*WHAT THE TASK REQUIRES*:
Would you set down the data below exactly as shown?

*PROVIDED INFORMATION*:
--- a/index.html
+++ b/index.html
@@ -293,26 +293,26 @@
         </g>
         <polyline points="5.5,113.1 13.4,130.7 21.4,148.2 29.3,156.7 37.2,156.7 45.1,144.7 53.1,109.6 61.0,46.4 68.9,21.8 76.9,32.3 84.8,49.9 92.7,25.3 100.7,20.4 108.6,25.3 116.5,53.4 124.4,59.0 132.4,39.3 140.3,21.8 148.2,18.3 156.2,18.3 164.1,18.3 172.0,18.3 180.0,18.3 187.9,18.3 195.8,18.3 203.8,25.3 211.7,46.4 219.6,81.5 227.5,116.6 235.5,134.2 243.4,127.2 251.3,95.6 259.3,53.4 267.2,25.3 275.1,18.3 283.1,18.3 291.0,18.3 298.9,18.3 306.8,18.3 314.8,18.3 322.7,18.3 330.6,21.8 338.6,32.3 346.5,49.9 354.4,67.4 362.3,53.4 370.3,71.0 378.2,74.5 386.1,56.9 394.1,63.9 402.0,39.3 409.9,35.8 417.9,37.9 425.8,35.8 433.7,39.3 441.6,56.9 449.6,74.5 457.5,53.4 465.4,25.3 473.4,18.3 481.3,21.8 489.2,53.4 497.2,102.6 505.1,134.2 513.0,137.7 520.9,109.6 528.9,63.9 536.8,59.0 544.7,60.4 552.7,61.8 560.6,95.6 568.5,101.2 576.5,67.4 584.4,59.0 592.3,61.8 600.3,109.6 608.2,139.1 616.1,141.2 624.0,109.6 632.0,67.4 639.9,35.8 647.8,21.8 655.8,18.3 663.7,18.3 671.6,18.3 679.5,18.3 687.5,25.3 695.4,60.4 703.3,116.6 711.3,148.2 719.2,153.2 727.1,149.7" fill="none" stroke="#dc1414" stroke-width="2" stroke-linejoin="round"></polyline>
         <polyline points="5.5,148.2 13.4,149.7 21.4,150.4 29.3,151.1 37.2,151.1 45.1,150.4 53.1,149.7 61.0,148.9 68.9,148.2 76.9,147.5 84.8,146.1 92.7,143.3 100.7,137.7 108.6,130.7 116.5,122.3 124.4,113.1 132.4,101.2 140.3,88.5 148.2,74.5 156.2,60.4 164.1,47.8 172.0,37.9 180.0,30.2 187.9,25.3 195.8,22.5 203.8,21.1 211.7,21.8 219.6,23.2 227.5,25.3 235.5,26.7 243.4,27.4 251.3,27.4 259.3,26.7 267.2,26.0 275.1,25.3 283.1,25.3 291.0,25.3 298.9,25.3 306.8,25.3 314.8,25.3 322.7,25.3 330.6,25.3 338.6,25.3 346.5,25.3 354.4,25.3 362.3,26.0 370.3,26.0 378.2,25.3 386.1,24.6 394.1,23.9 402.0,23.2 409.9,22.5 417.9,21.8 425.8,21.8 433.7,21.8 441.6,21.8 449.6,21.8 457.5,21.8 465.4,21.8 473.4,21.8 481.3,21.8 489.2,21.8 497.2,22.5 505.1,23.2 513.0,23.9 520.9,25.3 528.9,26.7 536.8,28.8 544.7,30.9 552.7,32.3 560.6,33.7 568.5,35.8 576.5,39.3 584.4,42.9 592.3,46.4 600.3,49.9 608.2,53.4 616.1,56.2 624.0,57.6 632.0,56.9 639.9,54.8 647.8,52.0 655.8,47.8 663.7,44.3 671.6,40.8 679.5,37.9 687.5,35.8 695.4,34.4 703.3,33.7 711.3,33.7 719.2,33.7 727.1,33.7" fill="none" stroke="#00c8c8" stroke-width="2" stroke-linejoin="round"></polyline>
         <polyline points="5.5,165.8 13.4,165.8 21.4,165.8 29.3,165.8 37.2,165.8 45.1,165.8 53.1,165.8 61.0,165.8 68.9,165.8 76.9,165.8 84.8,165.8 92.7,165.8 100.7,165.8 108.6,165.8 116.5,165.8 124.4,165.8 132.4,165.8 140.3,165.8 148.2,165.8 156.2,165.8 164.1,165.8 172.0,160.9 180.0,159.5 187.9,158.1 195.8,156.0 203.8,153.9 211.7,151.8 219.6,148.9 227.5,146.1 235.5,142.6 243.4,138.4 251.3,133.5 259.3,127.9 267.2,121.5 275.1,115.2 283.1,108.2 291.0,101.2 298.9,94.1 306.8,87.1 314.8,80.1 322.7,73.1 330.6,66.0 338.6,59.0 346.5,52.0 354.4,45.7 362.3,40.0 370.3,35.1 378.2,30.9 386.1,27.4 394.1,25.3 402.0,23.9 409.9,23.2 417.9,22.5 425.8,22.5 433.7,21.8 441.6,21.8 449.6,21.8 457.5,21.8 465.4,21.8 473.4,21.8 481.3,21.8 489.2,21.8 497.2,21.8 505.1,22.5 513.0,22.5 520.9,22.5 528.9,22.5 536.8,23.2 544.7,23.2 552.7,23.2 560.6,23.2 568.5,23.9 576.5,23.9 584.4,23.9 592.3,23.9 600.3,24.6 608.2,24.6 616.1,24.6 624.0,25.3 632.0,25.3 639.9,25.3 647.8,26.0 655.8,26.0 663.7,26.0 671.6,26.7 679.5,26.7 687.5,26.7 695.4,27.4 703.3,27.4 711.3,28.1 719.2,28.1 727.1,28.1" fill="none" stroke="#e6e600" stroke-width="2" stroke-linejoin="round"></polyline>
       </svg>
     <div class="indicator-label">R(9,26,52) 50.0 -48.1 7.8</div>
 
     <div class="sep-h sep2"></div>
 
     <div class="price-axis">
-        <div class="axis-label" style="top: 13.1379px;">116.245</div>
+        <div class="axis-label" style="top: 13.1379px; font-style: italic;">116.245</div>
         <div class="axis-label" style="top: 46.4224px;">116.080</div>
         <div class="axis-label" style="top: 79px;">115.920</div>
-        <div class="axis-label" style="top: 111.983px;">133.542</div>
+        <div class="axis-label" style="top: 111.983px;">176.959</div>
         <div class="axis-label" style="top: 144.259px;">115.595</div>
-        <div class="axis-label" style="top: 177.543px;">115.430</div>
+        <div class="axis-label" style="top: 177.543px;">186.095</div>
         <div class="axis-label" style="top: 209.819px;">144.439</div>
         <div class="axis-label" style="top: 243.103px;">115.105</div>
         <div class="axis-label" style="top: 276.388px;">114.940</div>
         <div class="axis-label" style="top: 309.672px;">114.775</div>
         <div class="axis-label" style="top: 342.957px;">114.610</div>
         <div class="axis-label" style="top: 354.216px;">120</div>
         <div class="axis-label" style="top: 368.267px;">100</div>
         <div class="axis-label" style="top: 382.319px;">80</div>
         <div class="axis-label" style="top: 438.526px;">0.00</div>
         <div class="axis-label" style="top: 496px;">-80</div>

*ANSWER TO THIS EXERCISE*:
--- a/index.html
+++ b/index.html
@@ -293,26 +293,26 @@
         </g>
         <polyline points="5.5,113.1 13.4,130.7 21.4,148.2 29.3,156.7 37.2,156.7 45.1,144.7 53.1,109.6 61.0,46.4 68.9,21.8 76.9,32.3 84.8,49.9 92.7,25.3 100.7,20.4 108.6,25.3 116.5,53.4 124.4,59.0 132.4,39.3 140.3,21.8 148.2,18.3 156.2,18.3 164.1,18.3 172.0,18.3 180.0,18.3 187.9,18.3 195.8,18.3 203.8,25.3 211.7,46.4 219.6,81.5 227.5,116.6 235.5,134.2 243.4,127.2 251.3,95.6 259.3,53.4 267.2,25.3 275.1,18.3 283.1,18.3 291.0,18.3 298.9,18.3 306.8,18.3 314.8,18.3 322.7,18.3 330.6,21.8 338.6,32.3 346.5,49.9 354.4,67.4 362.3,53.4 370.3,71.0 378.2,74.5 386.1,56.9 394.1,63.9 402.0,39.3 409.9,35.8 417.9,37.9 425.8,35.8 433.7,39.3 441.6,56.9 449.6,74.5 457.5,53.4 465.4,25.3 473.4,18.3 481.3,21.8 489.2,53.4 497.2,102.6 505.1,134.2 513.0,137.7 520.9,109.6 528.9,63.9 536.8,59.0 544.7,60.4 552.7,61.8 560.6,95.6 568.5,101.2 576.5,67.4 584.4,59.0 592.3,61.8 600.3,109.6 608.2,139.1 616.1,141.2 624.0,109.6 632.0,67.4 639.9,35.8 647.8,21.8 655.8,18.3 663.7,18.3 671.6,18.3 679.5,18.3 687.5,25.3 695.4,60.4 703.3,116.6 711.3,148.2 719.2,153.2 727.1,149.7" fill="none" stroke="#dc1414" stroke-width="2" stroke-linejoin="round"></polyline>
         <polyline points="5.5,148.2 13.4,149.7 21.4,150.4 29.3,151.1 37.2,151.1 45.1,150.4 53.1,149.7 61.0,148.9 68.9,148.2 76.9,147.5 84.8,146.1 92.7,143.3 100.7,137.7 108.6,130.7 116.5,122.3 124.4,113.1 132.4,101.2 140.3,88.5 148.2,74.5 156.2,60.4 164.1,47.8 172.0,37.9 180.0,30.2 187.9,25.3 195.8,22.5 203.8,21.1 211.7,21.8 219.6,23.2 227.5,25.3 235.5,26.7 243.4,27.4 251.3,27.4 259.3,26.7 267.2,26.0 275.1,25.3 283.1,25.3 291.0,25.3 298.9,25.3 306.8,25.3 314.8,25.3 322.7,25.3 330.6,25.3 338.6,25.3 346.5,25.3 354.4,25.3 362.3,26.0 370.3,26.0 378.2,25.3 386.1,24.6 394.1,23.9 402.0,23.2 409.9,22.5 417.9,21.8 425.8,21.8 433.7,21.8 441.6,21.8 449.6,21.8 457.5,21.8 465.4,21.8 473.4,21.8 481.3,21.8 489.2,21.8 497.2,22.5 505.1,23.2 513.0,23.9 520.9,25.3 528.9,26.7 536.8,28.8 544.7,30.9 552.7,32.3 560.6,33.7 568.5,35.8 576.5,39.3 584.4,42.9 592.3,46.4 600.3,49.9 608.2,53.4 616.1,56.2 624.0,57.6 632.0,56.9 639.9,54.8 647.8,52.0 655.8,47.8 663.7,44.3 671.6,40.8 679.5,37.9 687.5,35.8 695.4,34.4 703.3,33.7 711.3,33.7 719.2,33.7 727.1,33.7" fill="none" stroke="#00c8c8" stroke-width="2" stroke-linejoin="round"></polyline>
         <polyline points="5.5,165.8 13.4,165.8 21.4,165.8 29.3,165.8 37.2,165.8 45.1,165.8 53.1,165.8 61.0,165.8 68.9,165.8 76.9,165.8 84.8,165.8 92.7,165.8 100.7,165.8 108.6,165.8 116.5,165.8 124.4,165.8 132.4,165.8 140.3,165.8 148.2,165.8 156.2,165.8 164.1,165.8 172.0,160.9 180.0,159.5 187.9,158.1 195.8,156.0 203.8,153.9 211.7,151.8 219.6,148.9 227.5,146.1 235.5,142.6 243.4,138.4 251.3,133.5 259.3,127.9 267.2,121.5 275.1,115.2 283.1,108.2 291.0,101.2 298.9,94.1 306.8,87.1 314.8,80.1 322.7,73.1 330.6,66.0 338.6,59.0 346.5,52.0 354.4,45.7 362.3,40.0 370.3,35.1 378.2,30.9 386.1,27.4 394.1,25.3 402.0,23.9 409.9,23.2 417.9,22.5 425.8,22.5 433.7,21.8 441.6,21.8 449.6,21.8 457.5,21.8 465.4,21.8 473.4,21.8 481.3,21.8 489.2,21.8 497.2,21.8 505.1,22.5 513.0,22.5 520.9,22.5 528.9,22.5 536.8,23.2 544.7,23.2 552.7,23.2 560.6,23.2 568.5,23.9 576.5,23.9 584.4,23.9 592.3,23.9 600.3,24.6 608.2,24.6 616.1,24.6 624.0,25.3 632.0,25.3 639.9,25.3 647.8,26.0 655.8,26.0 663.7,26.0 671.6,26.7 679.5,26.7 687.5,26.7 695.4,27.4 703.3,27.4 711.3,28.1 719.2,28.1 727.1,28.1" fill="none" stroke="#e6e600" stroke-width="2" stroke-linejoin="round"></polyline>
       </svg>
     <div class="indicator-label">R(9,26,52) 50.0 -48.1 7.8</div>
 
     <div class="sep-h sep2"></div>
 
     <div class="price-axis">
-        <div class="axis-label" style="top: 13.1379px;">116.245</div>
+        <div class="axis-label" style="top: 13.1379px; font-style: italic;">116.245</div>
         <div class="axis-label" style="top: 46.4224px;">116.080</div>
         <div class="axis-label" style="top: 79px;">115.920</div>
-        <div class="axis-label" style="top: 111.983px;">133.542</div>
+        <div class="axis-label" style="top: 111.983px;">176.959</div>
         <div class="axis-label" style="top: 144.259px;">115.595</div>
-        <div class="axis-label" style="top: 177.543px;">115.430</div>
+        <div class="axis-label" style="top: 177.543px;">186.095</div>
         <div class="axis-label" style="top: 209.819px;">144.439</div>
         <div class="axis-label" style="top: 243.103px;">115.105</div>
         <div class="axis-label" style="top: 276.388px;">114.940</div>
         <div class="axis-label" style="top: 309.672px;">114.775</div>
         <div class="axis-label" style="top: 342.957px;">114.610</div>
         <div class="axis-label" style="top: 354.216px;">120</div>
         <div class="axis-label" style="top: 368.267px;">100</div>
         <div class="axis-label" style="top: 382.319px;">80</div>
         <div class="axis-label" style="top: 438.526px;">0.00</div>
         <div class="axis-label" style="top: 496px;">-80</div>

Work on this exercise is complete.